Cleophis (Sanskrit: Kripa ) was an Assacani queen and key figure in the war between the Assacani people and Alexander the Great. Cleophis was the mother of Assacanus, the Assacanis' war-leader at the time of Alexander's invasion in 326 BCE. After her son's death in battle, Cleophis assumed command and negotiated a settlement that allowed her to retain her status. Later accounts claim Cleophis had a son by Alexander, a notion dismissed by historians.

The Assacani (called Ashvakas in Sanskrit, from the word Ashva, meaning "horse") were an independent people who lived in parts of the Swat and Buner valleys in ancient Gandhara. These highlanders were rebellious, fiercely independent clans who resisted subjugation.

==Alexander's war with the Assacani==
In 326 BCE, Alexander's campaigns west of the Indus River brought him into conflict with the Assacani. In defence of their homeland, they assembled an army of 20,000 cavalry, 38,000 infantry, and 30 elephants, according to classical writer Quintus Curtius Rufus. Their army included a contingent of 7,000 Kamboj mercenaries recruited from Abhisara.

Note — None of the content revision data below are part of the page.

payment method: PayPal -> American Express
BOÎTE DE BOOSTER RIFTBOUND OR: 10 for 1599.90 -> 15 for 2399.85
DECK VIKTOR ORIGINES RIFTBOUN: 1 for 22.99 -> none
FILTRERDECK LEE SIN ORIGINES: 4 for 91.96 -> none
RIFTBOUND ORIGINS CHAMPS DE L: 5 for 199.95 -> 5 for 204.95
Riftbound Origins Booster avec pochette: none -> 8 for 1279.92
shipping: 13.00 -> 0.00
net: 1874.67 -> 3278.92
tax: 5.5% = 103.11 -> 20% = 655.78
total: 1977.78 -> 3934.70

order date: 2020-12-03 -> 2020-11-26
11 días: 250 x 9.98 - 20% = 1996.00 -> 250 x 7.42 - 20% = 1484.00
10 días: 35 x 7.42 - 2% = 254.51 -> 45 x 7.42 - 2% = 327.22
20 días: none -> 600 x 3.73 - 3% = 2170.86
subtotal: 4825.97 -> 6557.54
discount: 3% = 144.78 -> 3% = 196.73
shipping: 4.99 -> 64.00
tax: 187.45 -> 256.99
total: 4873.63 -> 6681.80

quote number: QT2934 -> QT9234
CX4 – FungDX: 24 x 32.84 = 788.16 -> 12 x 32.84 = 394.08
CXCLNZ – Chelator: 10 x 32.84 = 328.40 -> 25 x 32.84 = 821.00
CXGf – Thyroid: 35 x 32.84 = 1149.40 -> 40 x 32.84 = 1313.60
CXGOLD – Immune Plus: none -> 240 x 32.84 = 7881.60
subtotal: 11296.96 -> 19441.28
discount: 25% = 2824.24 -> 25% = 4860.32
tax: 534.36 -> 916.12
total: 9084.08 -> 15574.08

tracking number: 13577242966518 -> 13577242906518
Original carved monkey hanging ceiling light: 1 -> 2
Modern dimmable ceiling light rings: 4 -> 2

After being defeated in the field, the Assacani fell back to the fortified city of Massaga, where the fighting continued for five days (or nine days, according to Curtius.) It was during this battle that Assacanus was killed. After her son's death, Cleophis assumed command, mustered the Assacani women to fight, and led the continued defence of the city. Rule of the Assacani fell to Cleophis.

Eventually, however, Cleophis judged that defeat was inevitable. She came to terms with the invaders and abandoned Massaga with her followers. Diodorus Siculus says: "Cleophis sent precious gifts to Alexander with a message in which she expressed her appreciation of Alexander's greatness and assured him that she would comply with the terms of the treaty." According to Curtius and Arrian, Cleophis was captured along with her young granddaughter. Alexander allowed Queen Cleophis to maintain her throne as his vassal.

Alexander's retaliation against the defeated Assaceni was severe. He had Massaga burned. Victor Hansen writes: "After promising the surrounded Assaceni their lives upon capitulation, he executed all their soldiers who had surrendered. Their strongholds at Ora and Aornus, were also likewise stormed. Garrisons were probably all slaughtered."

Additionally, Alexander pursued the Kamboj mercenaries, surrounded them on a hill, and killed them all. Diodorus describes the event in detail: "...The women, taking up the arms of the fallen, fought side by side with their men. Accordingly, some who had supplied themselves with arms did their best to cover their husbands with their shields, while others, who were without arms, did much to impede the enemy by flinging themselves upon them and catching hold of their shields."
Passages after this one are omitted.